* **Recorded information**
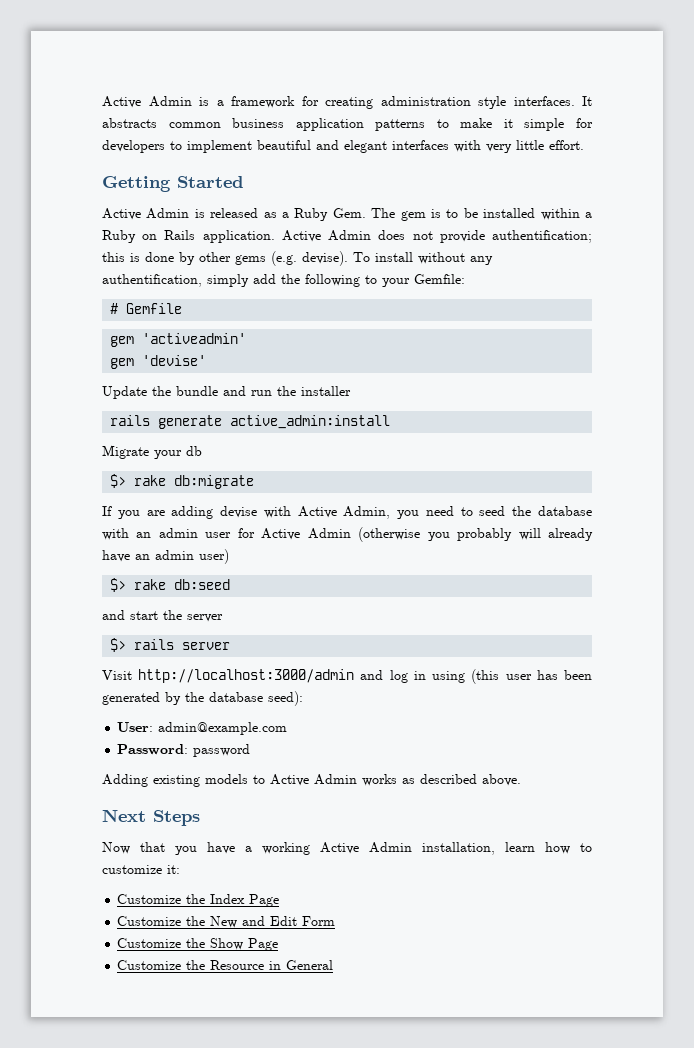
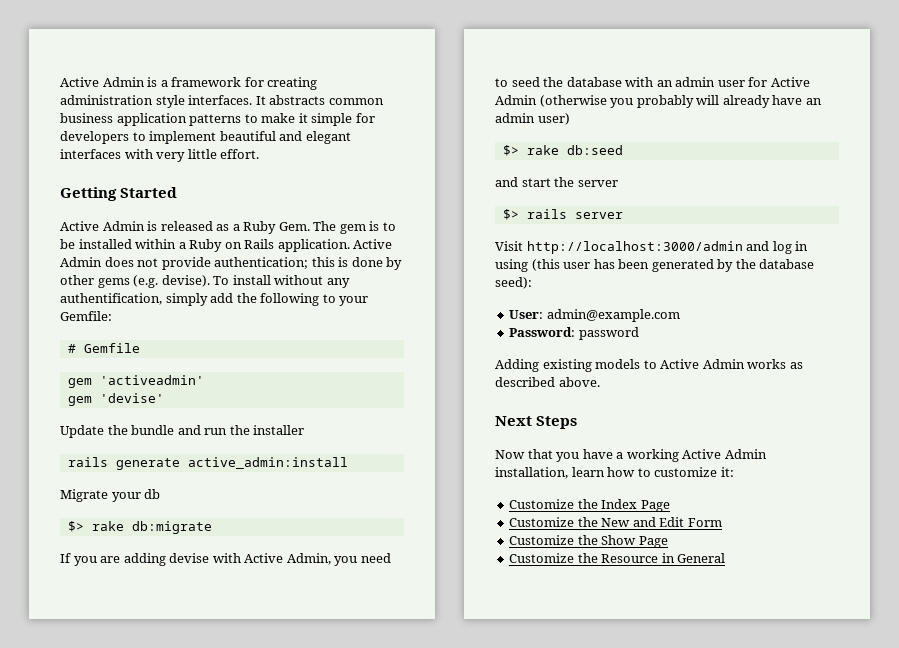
[492,230,592,243] authentification; -> [214,257,309,269] authentication;

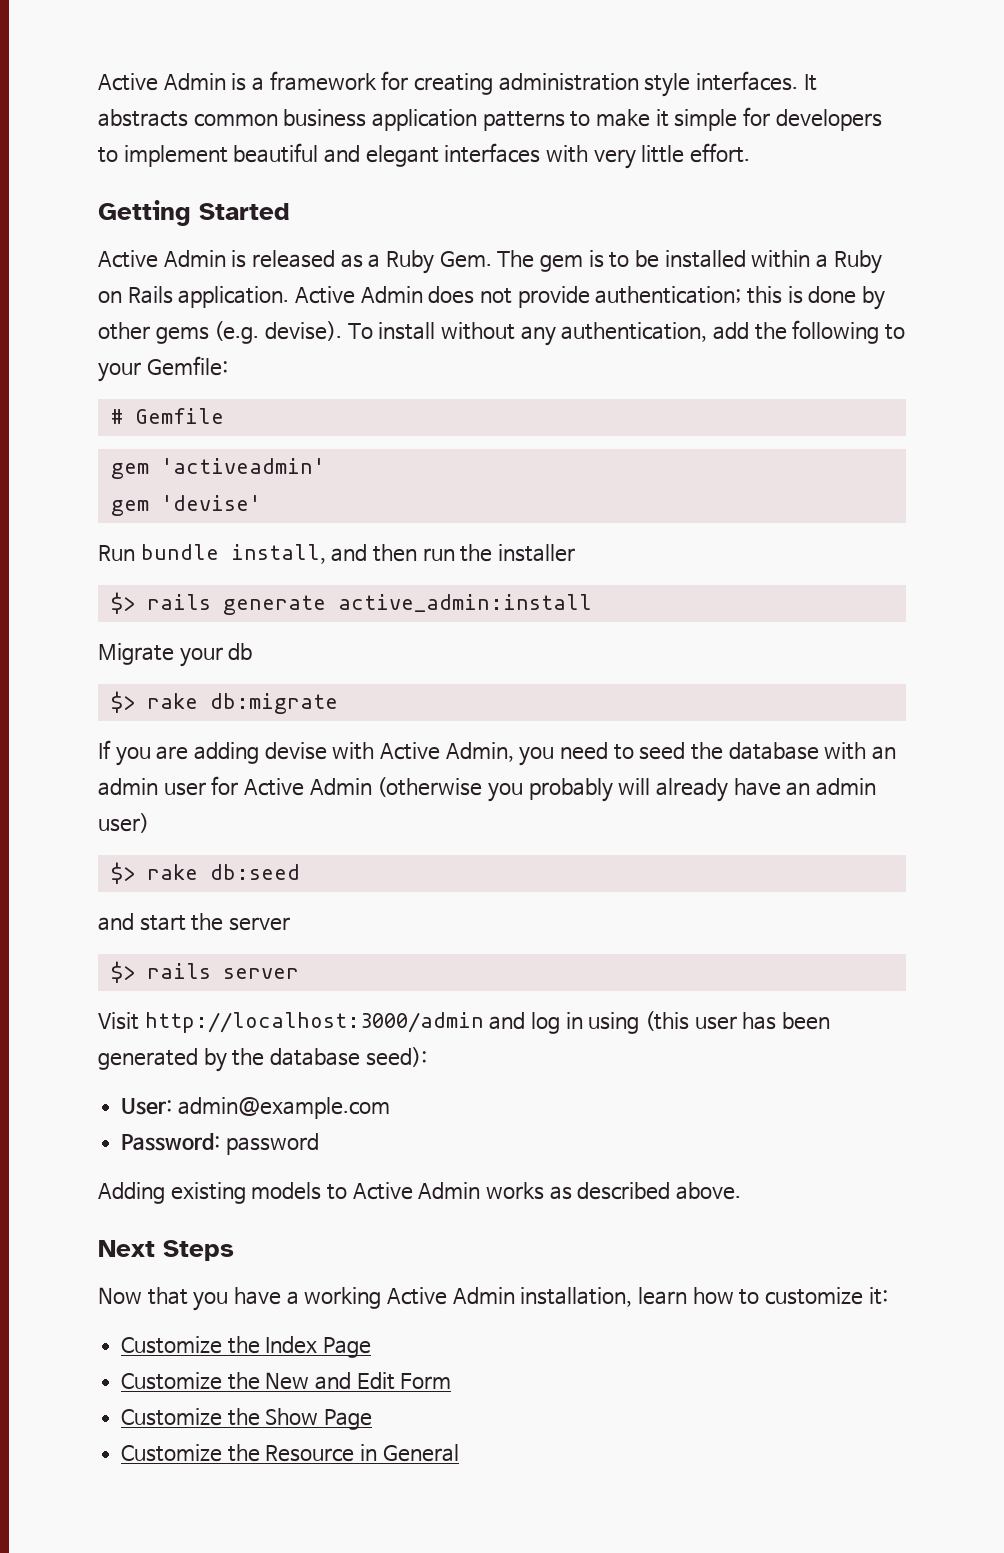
[60,293,208,306] authentification, simply -> [561,322,708,342] authentication,
[60,425,201,438] Update the bundle and -> [98,544,417,564] Run bundle install, and then
(305, 430) none -> [110,592,135,614] $>

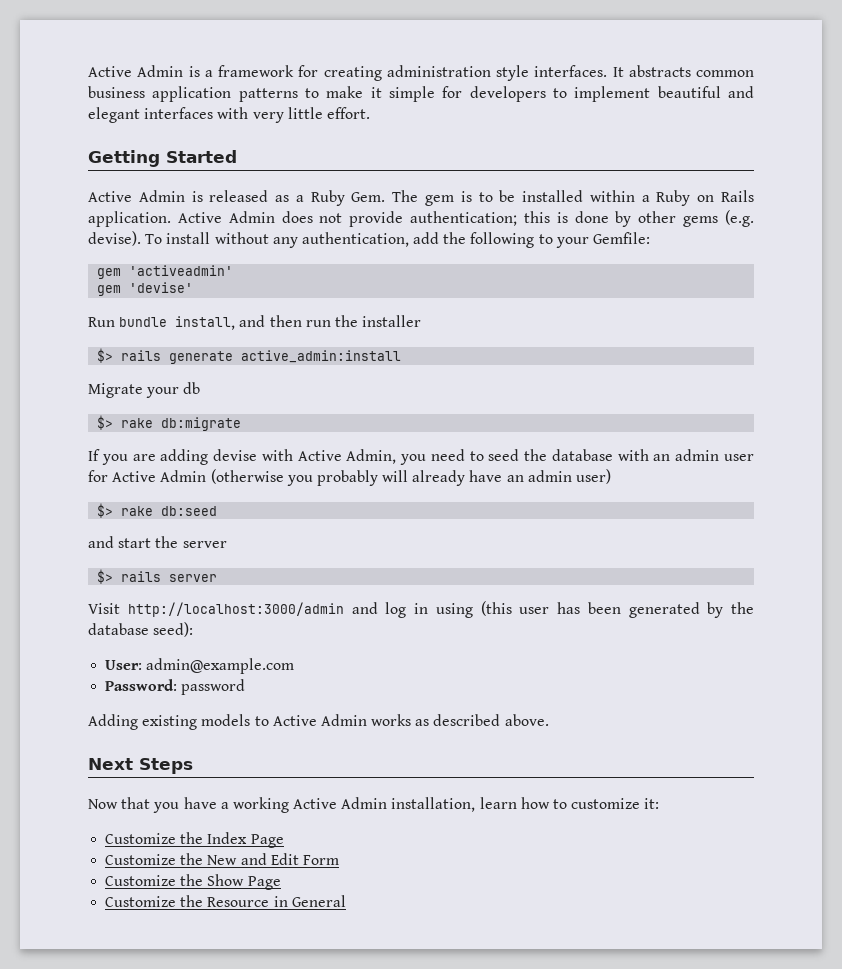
[110,408,224,424] // # Gemfile -> (651, 238) none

* **Your goal**
What is needed is a copy of every line above in which "authentication" appears.

* **Task response**
[492,230,592,243] authentification; -> [214,257,309,269] authentication;
[60,293,208,306] authentification, simply -> [561,322,708,342] authentication,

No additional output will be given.